O governo do Rio de Janeiro exonerou nesta sexta-feira, 14, a superintendente Érica Paes e outras treze servidoras que atuavam no Programa Empoderadas. A decisão foi tomada com base em uma auditoria que apontou suspeitas de desvios de R$ 4,45 milhões no âmbito do projeto.
Criado em 2019 para prevenir e enfrentar a violência contra as mulheres, o Empoderadas surgiu com a proposta de oferecer aulas de defesa pessoal, cursos profissionalizantes e acolhimento psicológico, social e jurídico às vítimas. O programa é gerido pelo estado, com participação da Universidade do Estado do Rio de Janeiro (Uerj).
A auditoria identificou, por exemplo, que servidores ativos remunerados via Uerj estariam recebendo pagamentos em duplicidade por serviços prestados no programa.

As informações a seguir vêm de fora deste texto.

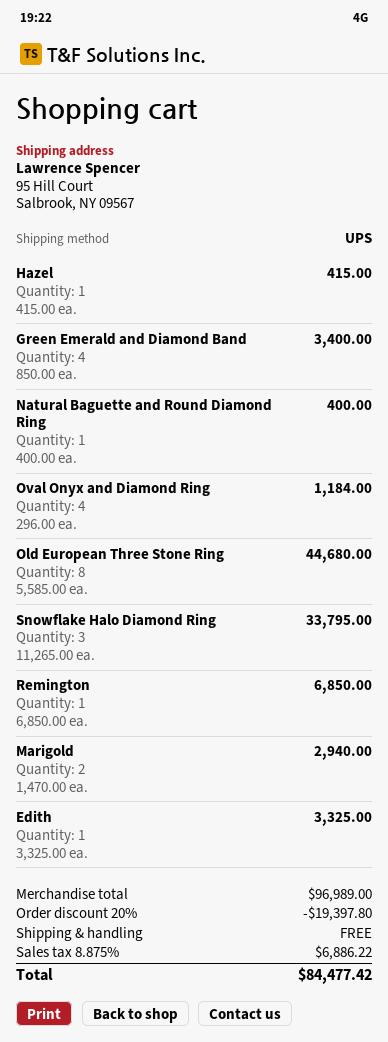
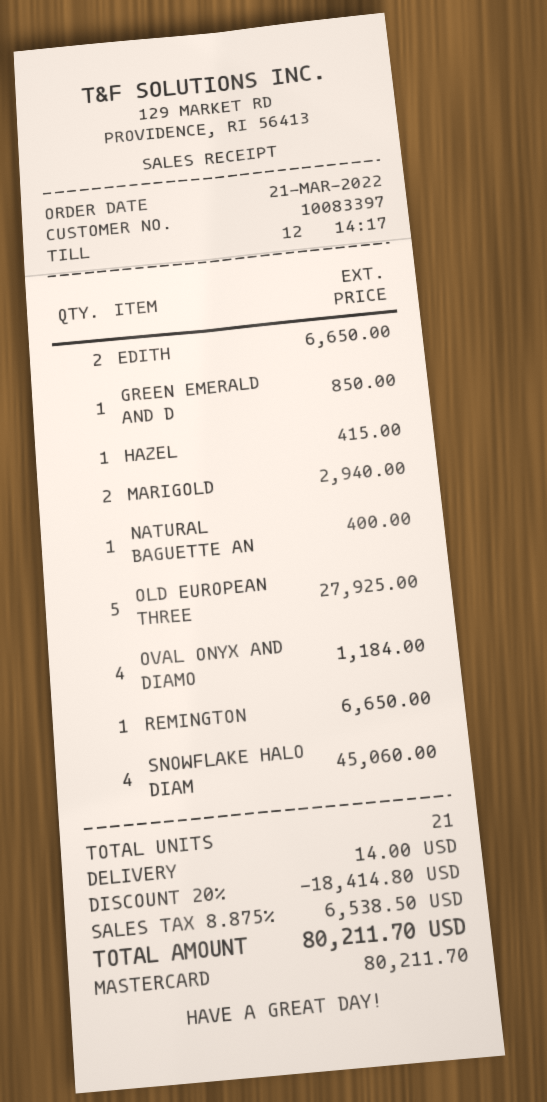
Green Emerald and Diamond Band: 4 for 3400.00 -> 1 for 850.00
Old European Three Stone Ring: 8 for 44680.00 -> 5 for 27925.00
Snowflake Halo Diamond Ring: 3 for 33795.00 -> 4 for 45060.00
Remington: 1 for 6850.00 -> 1 for 6650.00
Edith: 1 for 3325.00 -> 2 for 6650.00
discount: 20% = 19397.80 -> 20% = 18414.80
shipping: 0.00 -> 14.00
tax: 8.875% = 6886.22 -> 8.875% = 6538.50
total: 84477.42 -> 80211.70

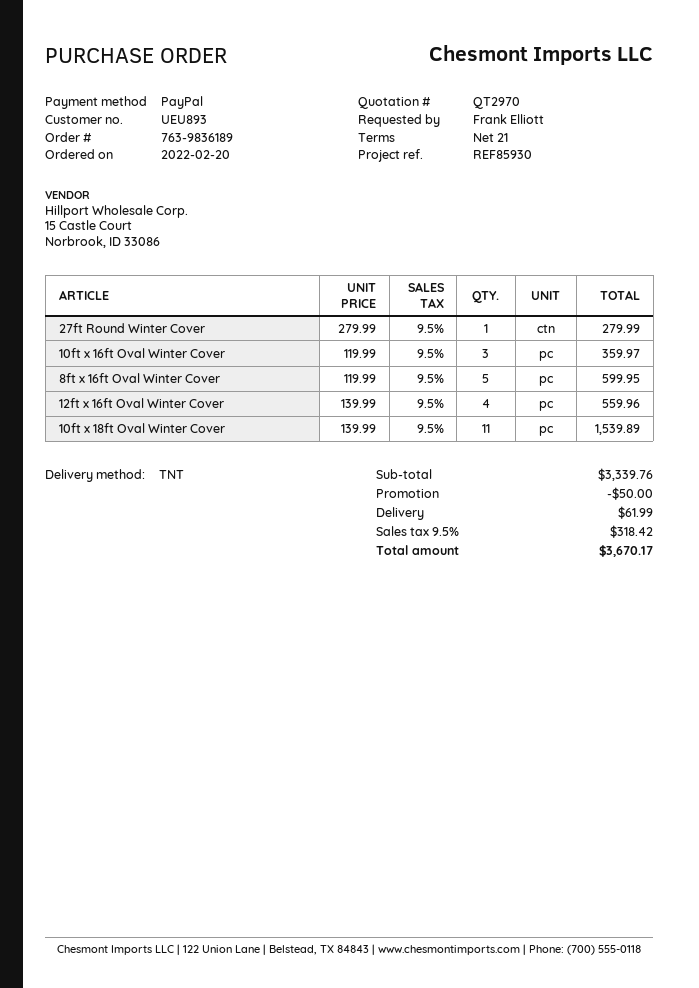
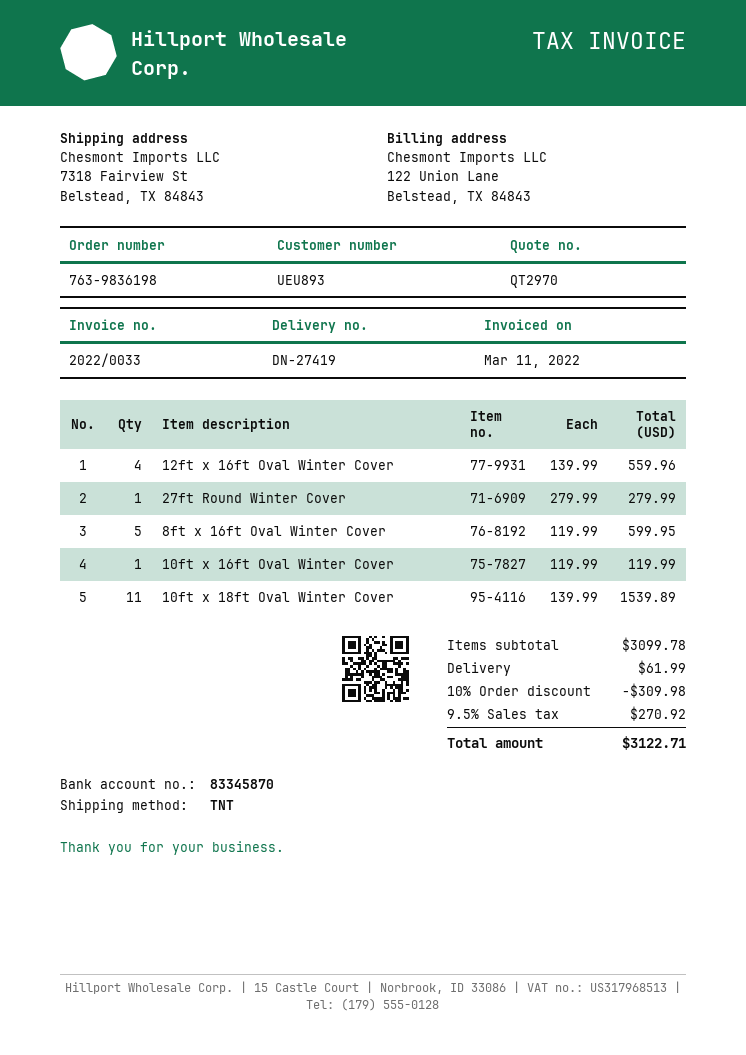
order number: 763-9836189 -> 763-9836198
10ft x 16ft Oval Winter Cover: 3 x 119.99 = 359.97 -> 1 x 119.99 = 119.99
subtotal: 3339.76 -> 3099.78
discount: 50.00 -> 309.98
tax: 9.5% = 318.42 -> 9.5% = 270.92
total: 3670.17 -> 3122.71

O prejuízo causado por essa prática, descoberta por meio do cruzamento das folhas de pagamento, é de quase R$ 1 milhão.
O governo do Rio encaminhou o relatório da auditoria ao Ministério Público do Estado, ao Ministério Público do Trabalho e ao Tribunal de Contas do Estado e afirmou que não fará pagamentos a colaboradoras do programa até a apresentação de prestações de contas individualizadas, com comprovação dos valores aplicados.
Em 2026, o programa passou pelas secretarias da Casa Civil, de Direitos Humanos e da Mulher, até que foi suspenso pela Uerj no final de julho. A última transferência de recursos públicos ocorreu em agosto do ano passado. Segundo a assessoria de comunicação do governo, desde fevereiro, “não há legitimidade orçamentária, financeira e jurídica para a continuidade do programa, em função da ausência de lastro normativo para a transferência dos recursos para a Uerj”.
Além do Empoderadas, o Programa Integrar, vinculado à Secretaria de Estado de Direitos Humanos e Igualdade Racial, também foi suspenso. Com o encerramento dos projetos, o governo afirmou que atua em outras frentes para proteger a vida das mulheres, como o fortalecimento das delegacias especializada e o aprimoramento do atendimento psicológico e social.
Um levantamento do Instituto de Segurança Pública do Rio mostra que, em 2025, o estado bateu recorde no número de casos de violência contra mulheres e meninas. Foram 159 041 casos registrados — uma média de 18 por hora.